The records below are to be returned word for word, with pictures left out.

:::::

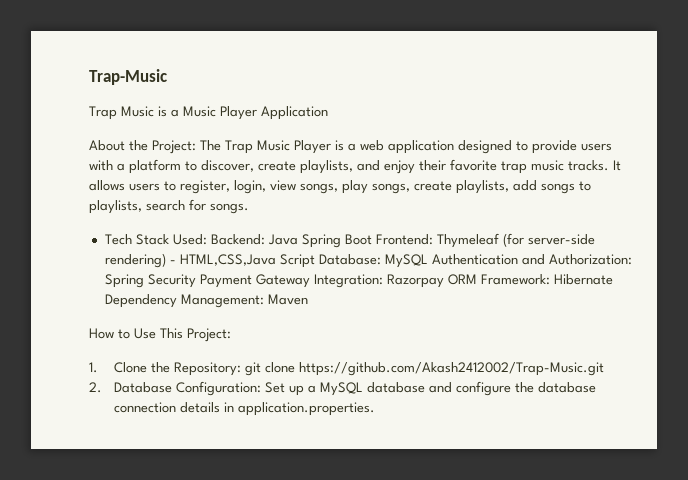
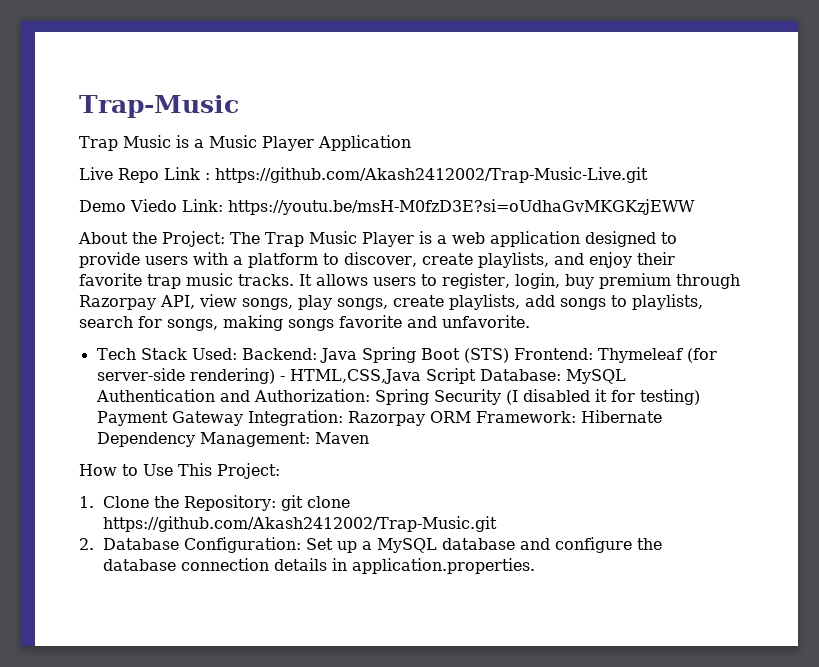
+ Live Repo Link : https://github.com/Akash2412002/Trap-Music-Live.git
+ Demo Viedo Link: https://youtu.be/msH-M0fzD3E?si=oUdhaGvMKGKzjEWW
- It allows users to register, login, view songs, play songs, create playlists, add songs to playlists, search for songs.
+ It allows users to register, login, buy premium through Razorpay API, view songs, play songs, create playlists, add songs to playlists, search for songs, making songs favorite and unfavorite.
- Tech Stack Used: Backend: Java Spring Boot Frontend: Thymeleaf (for server-side rendering) - HTML,CSS,Java Script Database: MySQL Authentication and Authorization: Spring Security Payment Gateway Integration: Razorpay ORM Framework: Hibernate Dependency Management: Maven
+ Tech Stack Used: Backend: Java Spring Boot (STS) Frontend: Thymeleaf (for server-side rendering) - HTML,CSS,Java Script Database: MySQL Authentication and Authorization: Spring Security (I disabled it for testing) Payment Gateway Integration: Razorpay ORM Framework: Hibernate Dependency Management: Maven

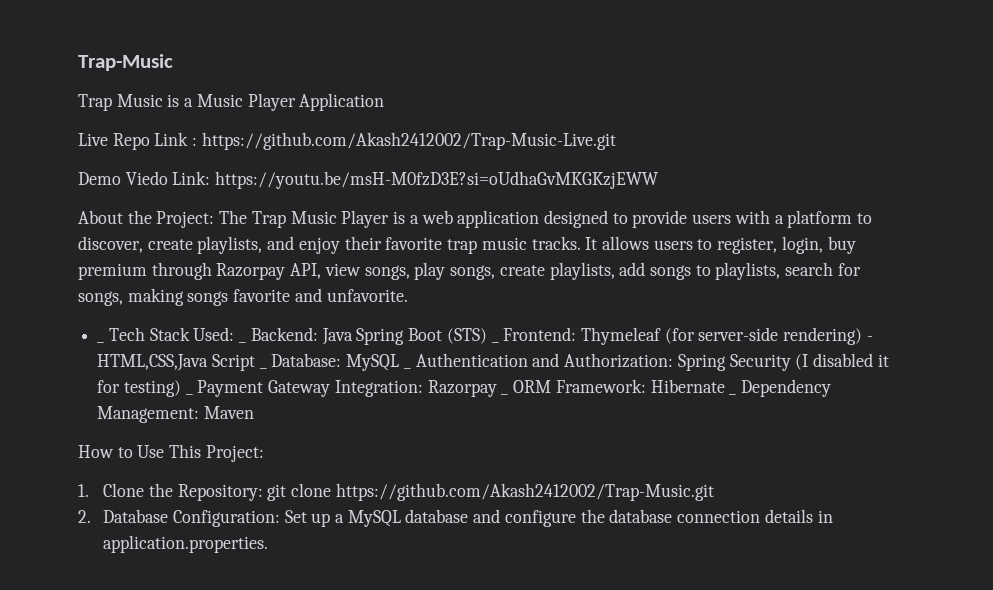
- Tech Stack Used: Backend: Java Spring Boot (STS) Frontend: Thymeleaf (for server-side rendering) - HTML,CSS,Java Script Database: MySQL Authentication and Authorization: Spring Security (I disabled it for testing) Payment Gateway Integration: Razorpay ORM Framework: Hibernate Dependency Management: Maven
+ _ Tech Stack Used: _ Backend: Java Spring Boot (STS) _ Frontend: Thymeleaf (for server-side rendering) - HTML,CSS,Java Script _ Database: MySQL _ Authentication and Authorization: Spring Security (I disabled it for testing) _ Payment Gateway Integration: Razorpay _ ORM Framework: Hibernate _ Dependency Management: Maven

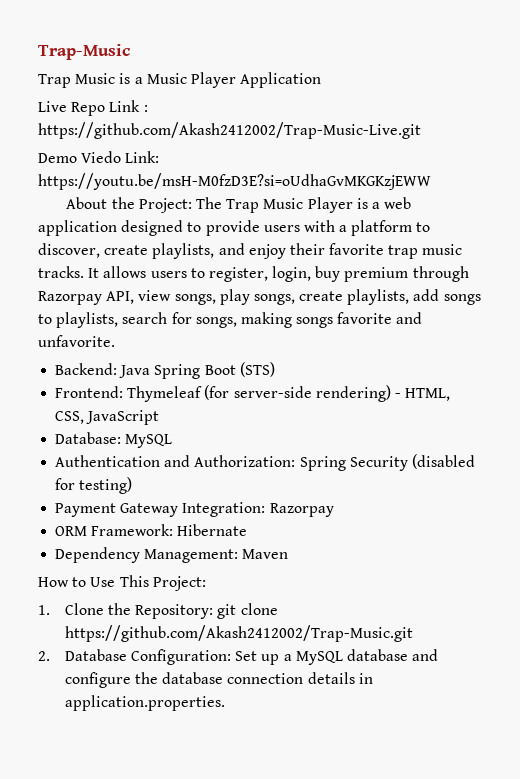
- _ Tech Stack Used: _ Backend: Java Spring Boot (STS) _ Frontend: Thymeleaf (for server-side rendering) - HTML,CSS,Java Script _ Database: MySQL _ Authentication and Authorization: Spring Security (I disabled it for testing) _ Payment Gateway Integration: Razorpay _ ORM Framework: Hibernate _ Dependency Management: Maven
+ Backend: Java Spring Boot (STS)
+ Frontend: Thymeleaf (for server-side rendering) - HTML, CSS, JavaScript
+ Database: MySQL
+ Authentication and Authorization: Spring Security (disabled for testing)
+ Payment Gateway Integration: Razorpay
+ ORM Framework: Hibernate
+ Dependency Management: Maven

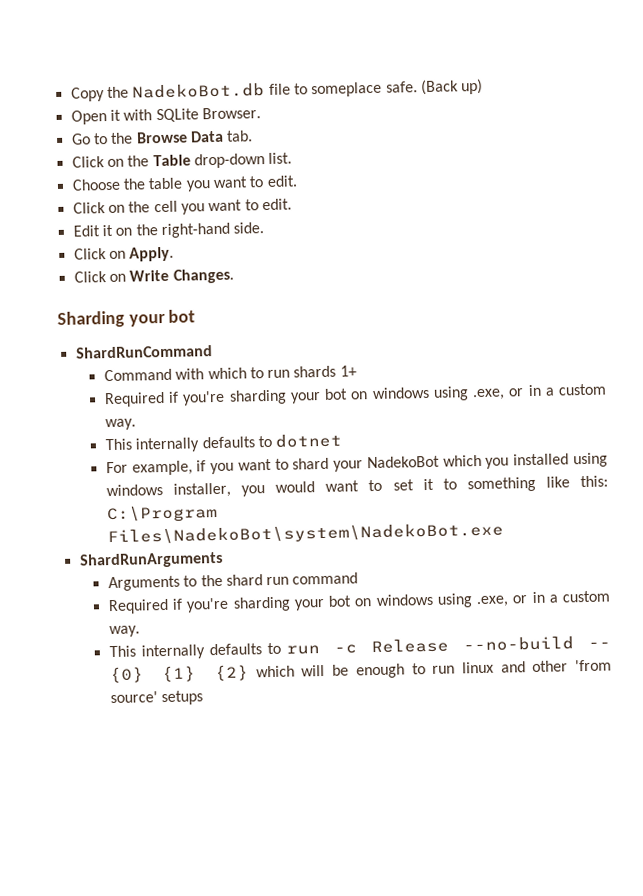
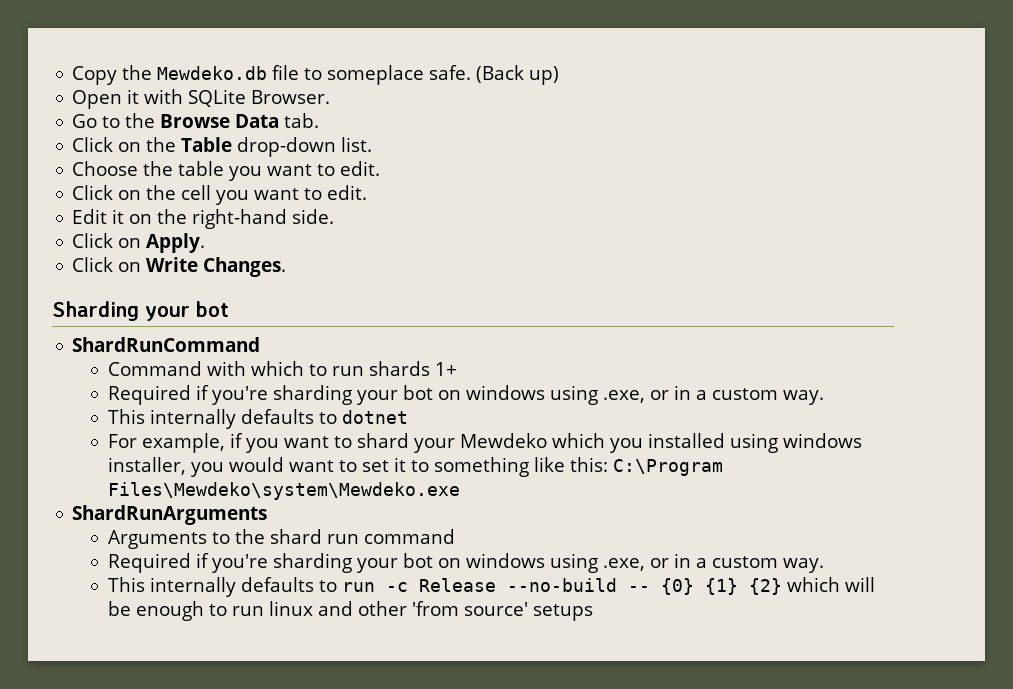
- Copy the NadekoBot.db file to someplace safe.
+ Copy the Mewdeko.db file to someplace safe.
- For example, if you want to shard your NadekoBot which you installed using windows installer, you would want to set it to something like this: C:\Program Files\NadekoBot\system\NadekoBot.exe
+ For example, if you want to shard your Mewdeko which you installed using windows installer, you would want to set it to something like this: C:\Program Files\Mewdeko\system\Mewdeko.exe

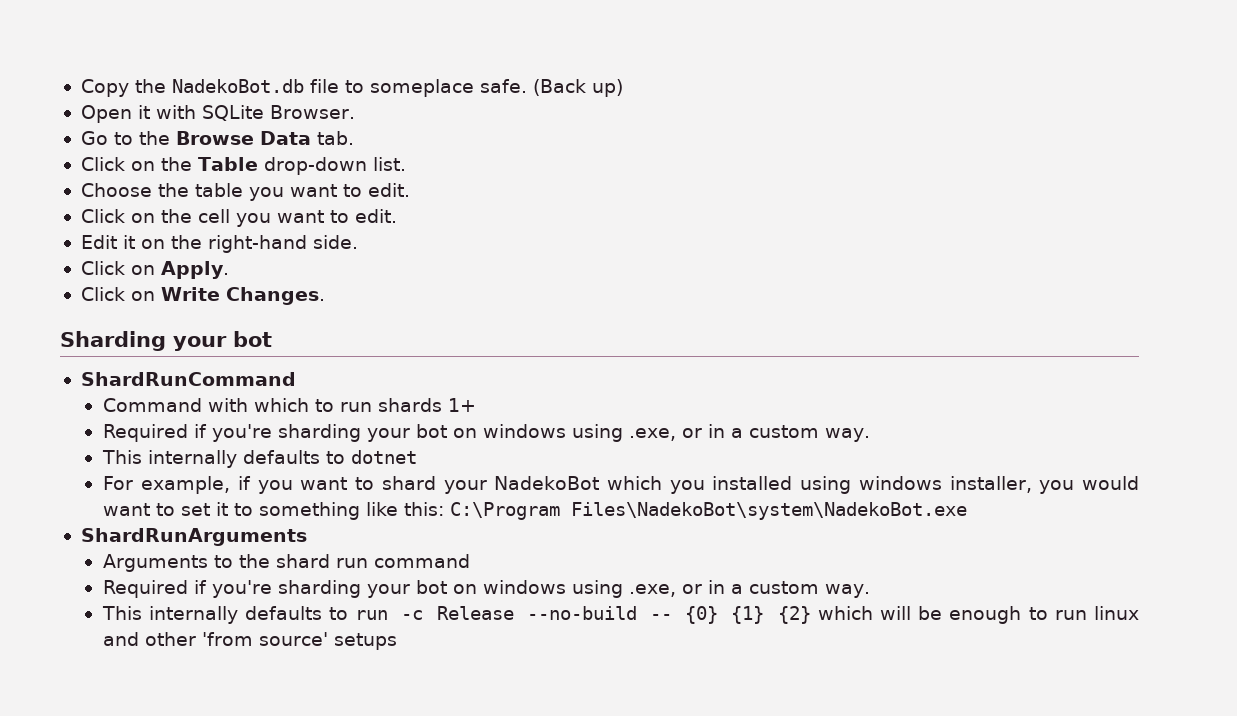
- Copy the Mewdeko.db file to someplace safe.
+ Copy the NadekoBot.db file to someplace safe.
- For example, if you want to shard your Mewdeko which you installed using windows installer, you would want to set it to something like this: C:\Program Files\Mewdeko\system\Mewdeko.exe
+ For example, if you want to shard your NadekoBot which you installed using windows installer, you would want to set it to something like this: C:\Program Files\NadekoBot\system\NadekoBot.exe

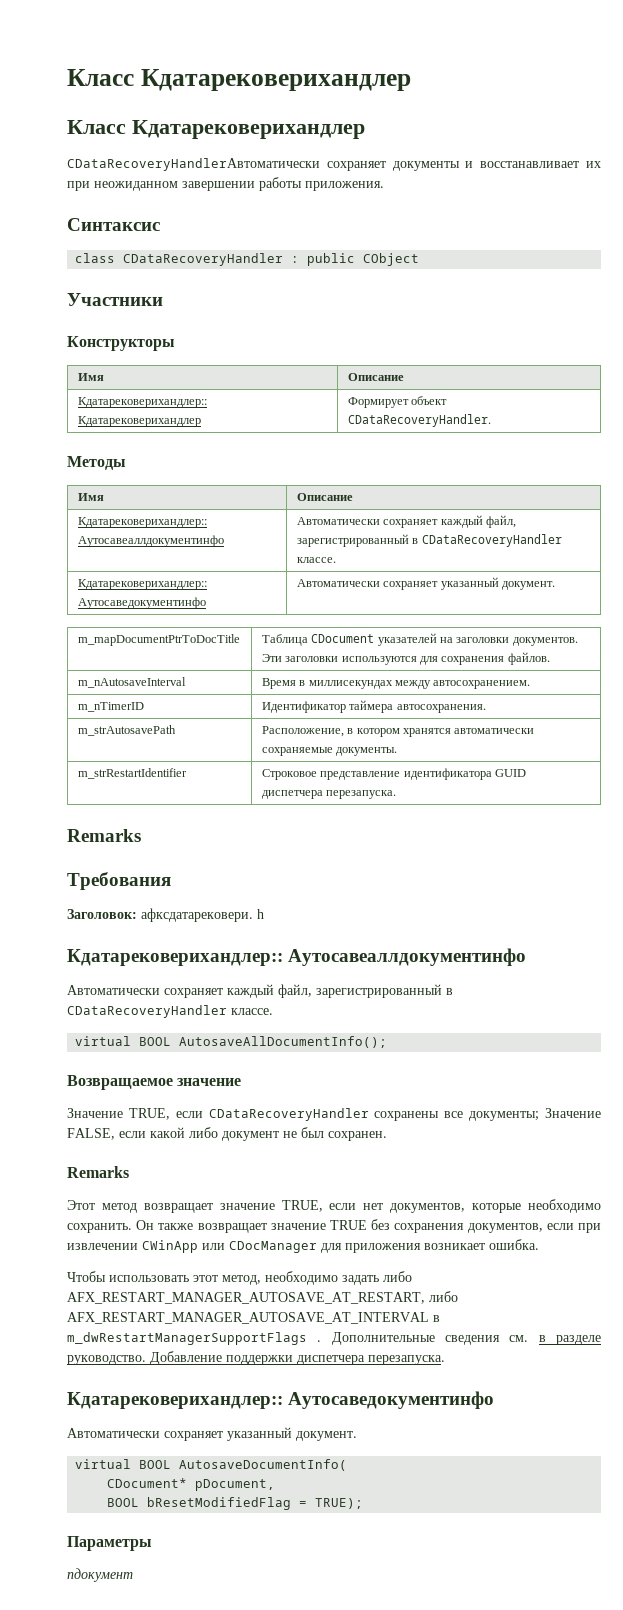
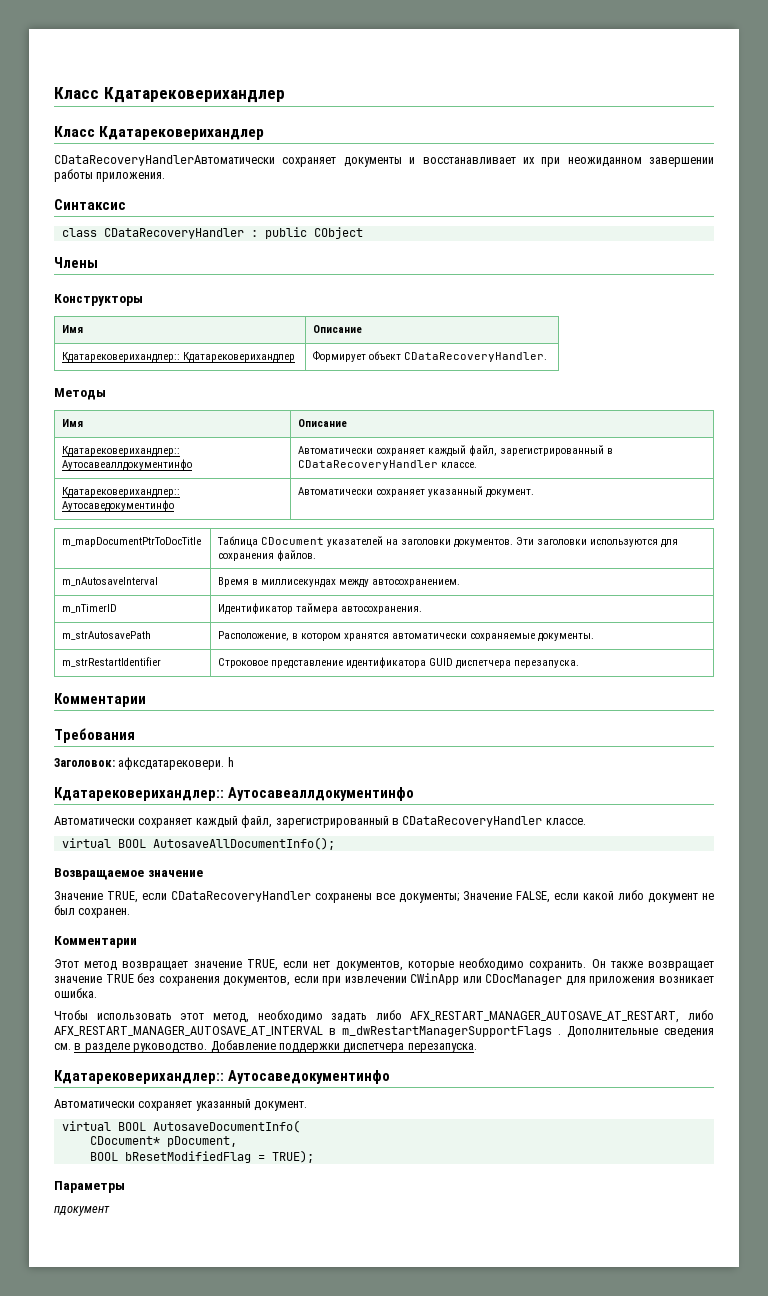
- Участники
+ Члены
  m_strRestartIdentifier | Строковое представление идентификатора GUID диспетчера перезапуска.
- Remarks
+ Комментарии
  Значение TRUE, если CDataRecoveryHandler сохранены все документы; Значение FALSE, если какой либо документ не был сохранен.
- Remarks
+ Комментарии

:::::

### Exercise answer
+ Live Repo Link : https://github.com/Akash2412002/Trap-Music-Live.git
+ Demo Viedo Link: https://youtu.be/msH-M0fzD3E?si=oUdhaGvMKGKzjEWW
- It allows users to register, login, view songs, play songs, create playlists, add songs to playlists, search for songs.
+ It allows users to register, login, buy premium through Razorpay API, view songs, play songs, create playlists, add songs to playlists, search for songs, making songs favorite and unfavorite.
- Tech Stack Used: Backend: Java Spring Boot Frontend: Thymeleaf (for server-side rendering) - HTML,CSS,Java Script Database: MySQL Authentication and Authorization: Spring Security Payment Gateway Integration: Razorpay ORM Framework: Hibernate Dependency Management: Maven
+ Tech Stack Used: Backend: Java Spring Boot (STS) Frontend: Thymeleaf (for server-side rendering) - HTML,CSS,Java Script Database: MySQL Authentication and Authorization: Spring Security (I disabled it for testing) Payment Gateway Integration: Razorpay ORM Framework: Hibernate Dependency Management: Maven

- Tech Stack Used: Backend: Java Spring Boot (STS) Frontend: Thymeleaf (for server-side rendering) - HTML,CSS,Java Script Database: MySQL Authentication and Authorization: Spring Security (I disabled it for testing) Payment Gateway Integration: Razorpay ORM Framework: Hibernate Dependency Management: Maven
+ _ Tech Stack Used: _ Backend: Java Spring Boot (STS) _ Frontend: Thymeleaf (for server-side rendering) - HTML,CSS,Java Script _ Database: MySQL _ Authentication and Authorization: Spring Security (I disabled it for testing) _ Payment Gateway Integration: Razorpay _ ORM Framework: Hibernate _ Dependency Management: Maven

- _ Tech Stack Used: _ Backend: Java Spring Boot (STS) _ Frontend: Thymeleaf (for server-side rendering) - HTML,CSS,Java Script _ Database: MySQL _ Authentication and Authorization: Spring Security (I disabled it for testing) _ Payment Gateway Integration: Razorpay _ ORM Framework: Hibernate _ Dependency Management: Maven
+ Backend: Java Spring Boot (STS)
+ Frontend: Thymeleaf (for server-side rendering) - HTML, CSS, JavaScript
+ Database: MySQL
+ Authentication and Authorization: Spring Security (disabled for testing)
+ Payment Gateway Integration: Razorpay
+ ORM Framework: Hibernate
+ Dependency Management: Maven

- Copy the NadekoBot.db file to someplace safe.
+ Copy the Mewdeko.db file to someplace safe.
- For example, if you want to shard your NadekoBot which you installed using windows installer, you would want to set it to something like this: C:\Program Files\NadekoBot\system\NadekoBot.exe
+ For example, if you want to shard your Mewdeko which you installed using windows installer, you would want to set it to something like this: C:\Program Files\Mewdeko\system\Mewdeko.exe

- Copy the Mewdeko.db file to someplace safe.
+ Copy the NadekoBot.db file to someplace safe.
- For example, if you want to shard your Mewdeko which you installed using windows installer, you would want to set it to something like this: C:\Program Files\Mewdeko\system\Mewdeko.exe
+ For example, if you want to shard your NadekoBot which you installed using windows installer, you would want to set it to something like this: C:\Program Files\NadekoBot\system\NadekoBot.exe

- Участники
+ Члены
  m_strRestartIdentifier | Строковое представление идентификатора GUID диспетчера перезапуска.
- Remarks
+ Комментарии
  Значение TRUE, если CDataRecoveryHandler сохранены все документы; Значение FALSE, если какой либо документ не был сохранен.
- Remarks
+ Комментарии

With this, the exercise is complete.